• Dataset entries

□ □ □ □ □ □ □

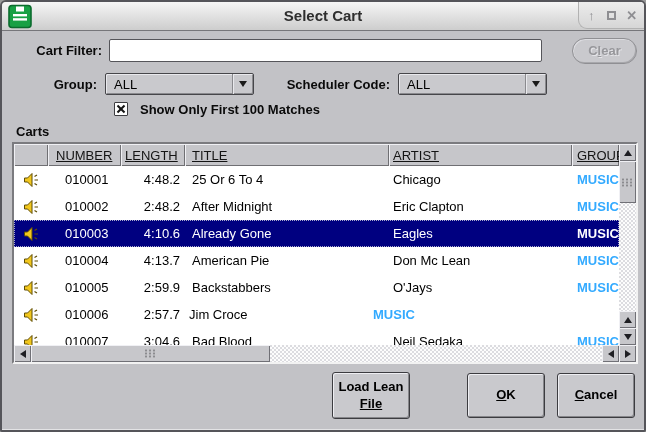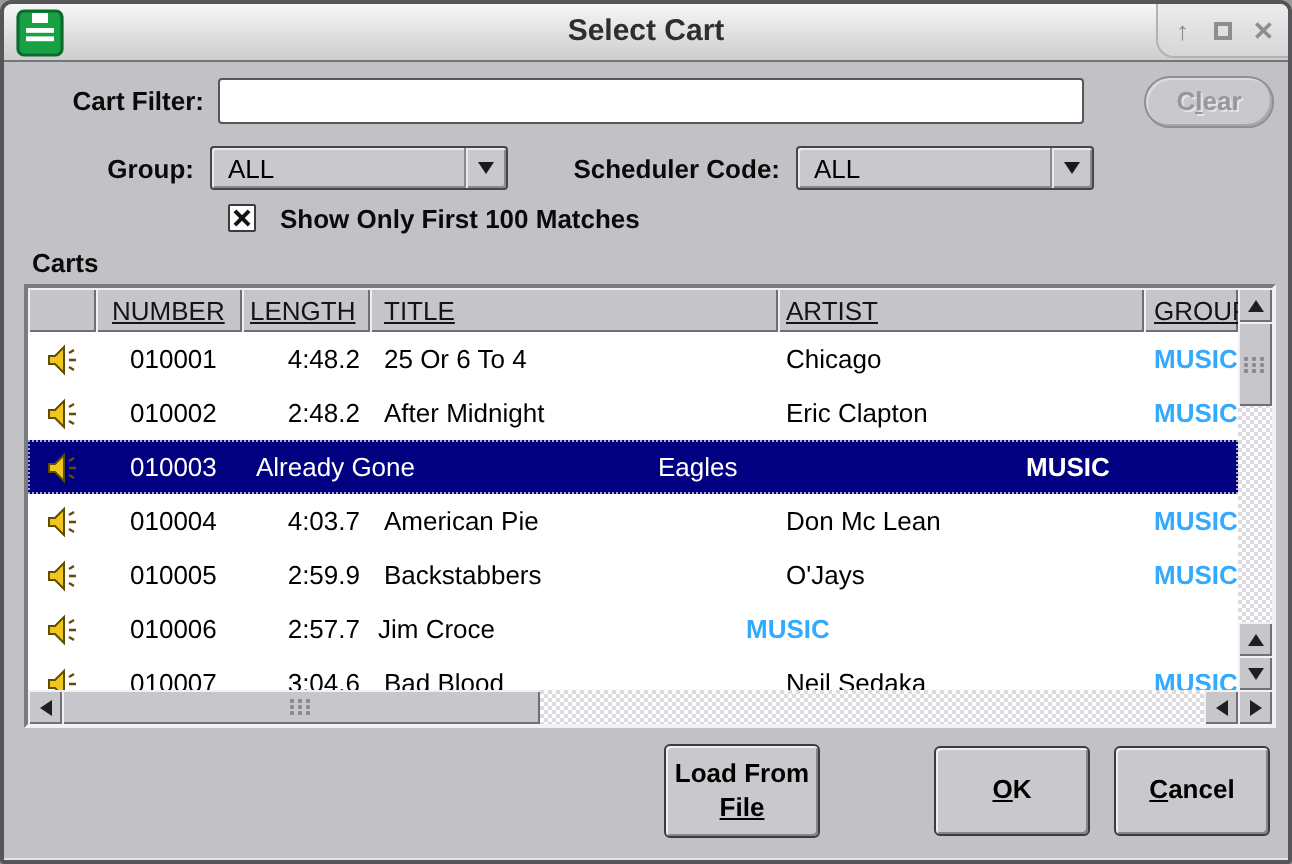"4:10.6" div.c { html: none -> <div>4:10.6</div> }
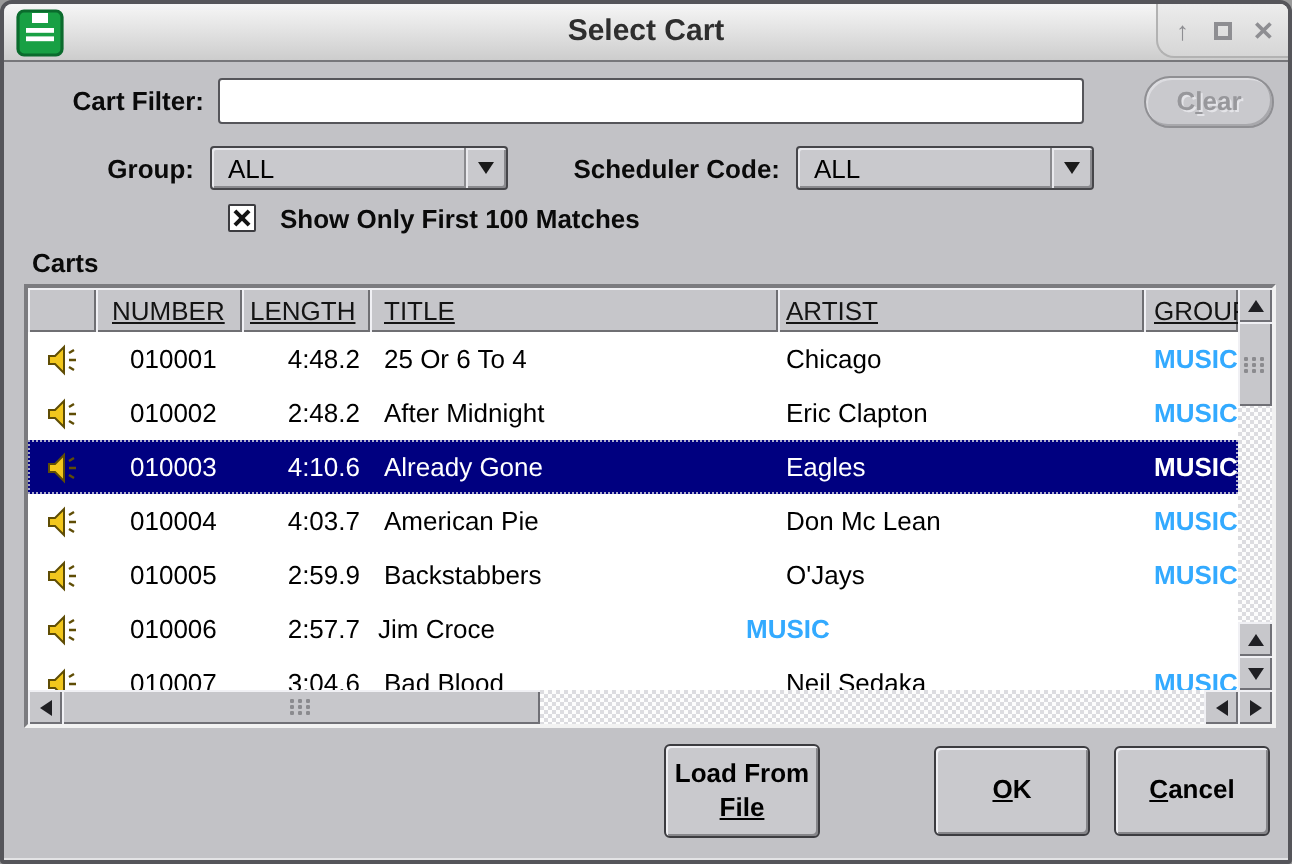"4:03.7" div.c { text: 4:03.7 -> 4:13.7 }
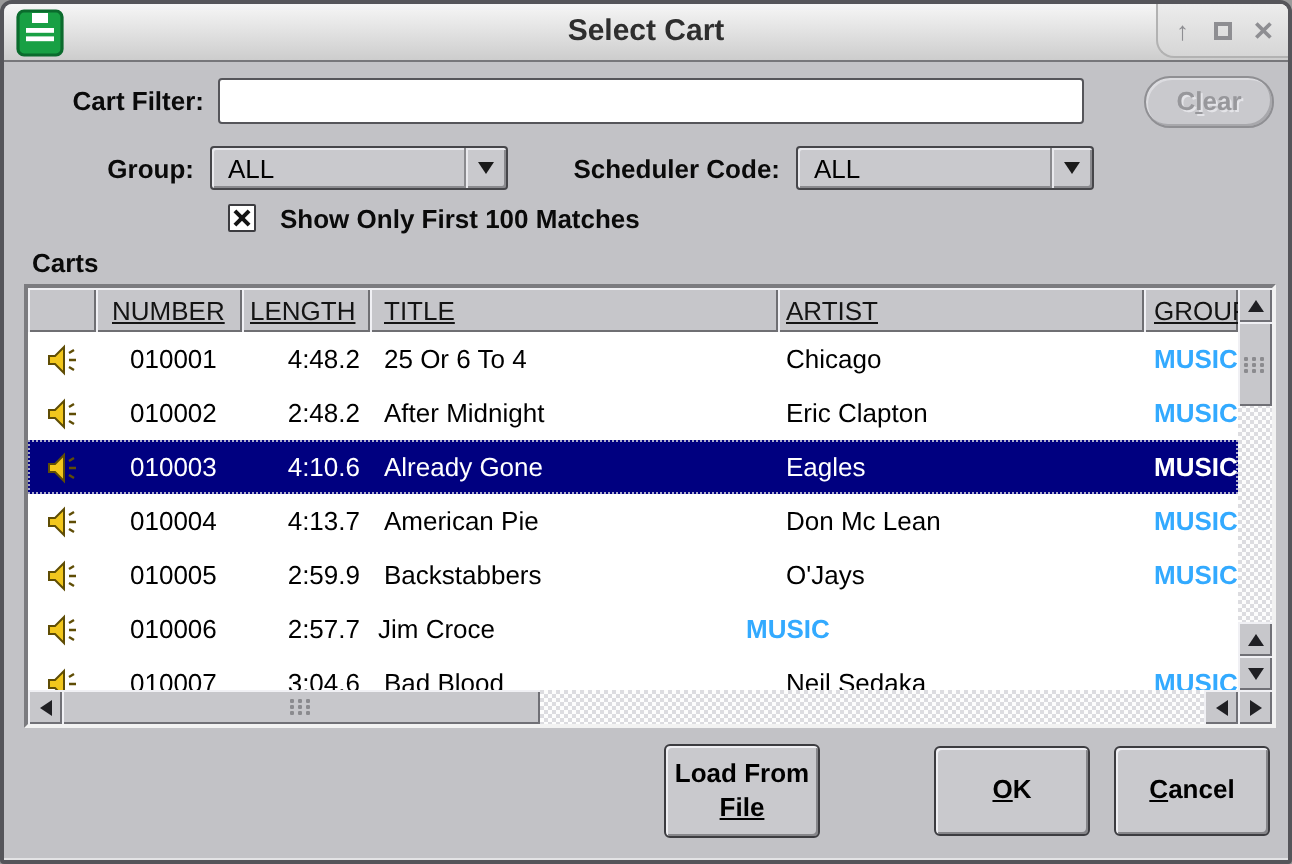"Load From" span { text: From -> Lean }
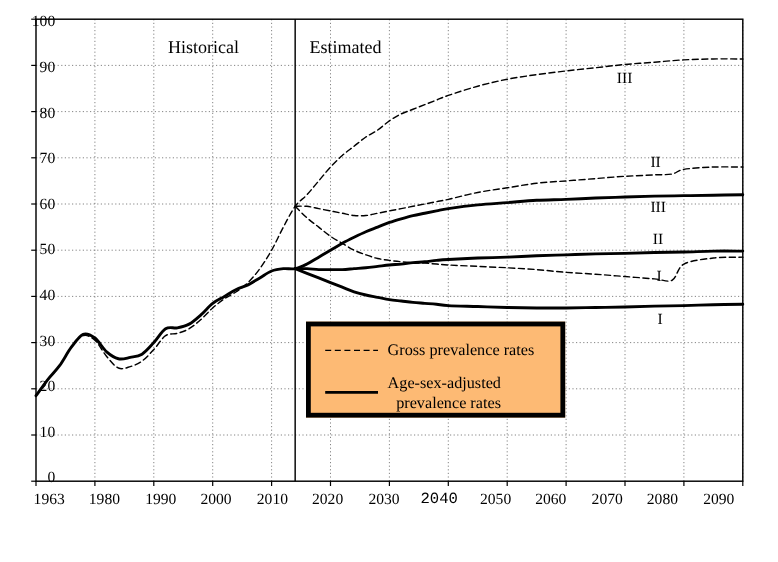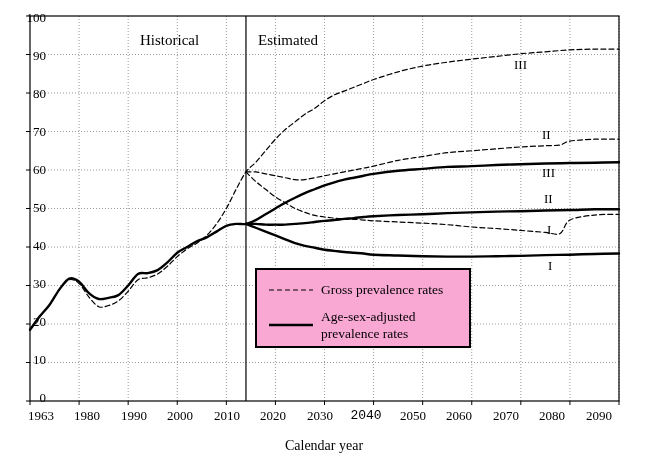"Gross prevalence rates" #legend-box { background: #f9a8d4 -> #fdba74; border: 2px solid #000000 -> 4px solid #000000 }
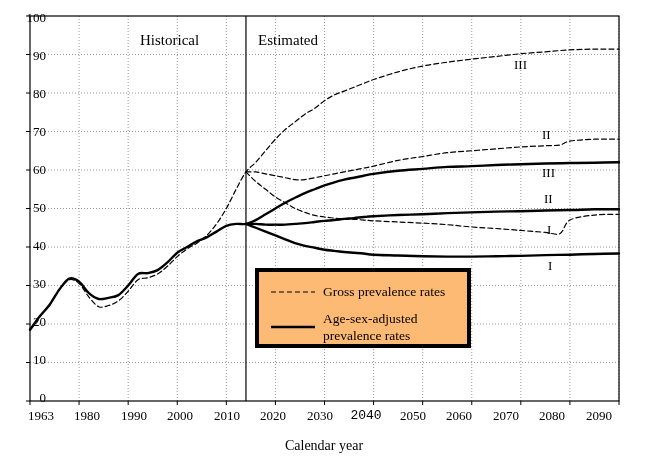"Age-sex-adjusted" div.legend-entry { text-align: none -> right }
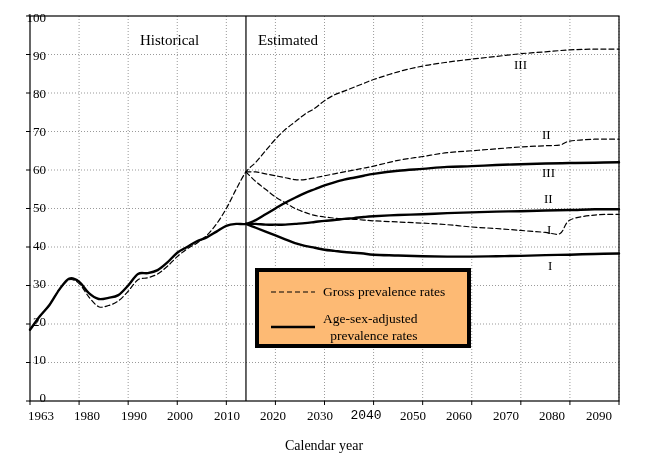"Calendar year" div.axis-title { html: <div>Calendar year</div> -> none }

□ □ □ □ □ □ □

• Task brief
Copy out the material above in full and exactly; its pictures are not to appear.

• Exercise output
"4:10.6" div.c { html: none -> <div>4:10.6</div> }
"4:03.7" div.c { text: 4:03.7 -> 4:13.7 }
"Load From" span { text: From -> Lean }
"Gross prevalence rates" #legend-box { background: #f9a8d4 -> #fdba74; border: 2px solid #000000 -> 4px solid #000000 }
"Age-sex-adjusted" div.legend-entry { text-align: none -> right }
"Calendar year" div.axis-title { html: <div>Calendar year</div> -> none }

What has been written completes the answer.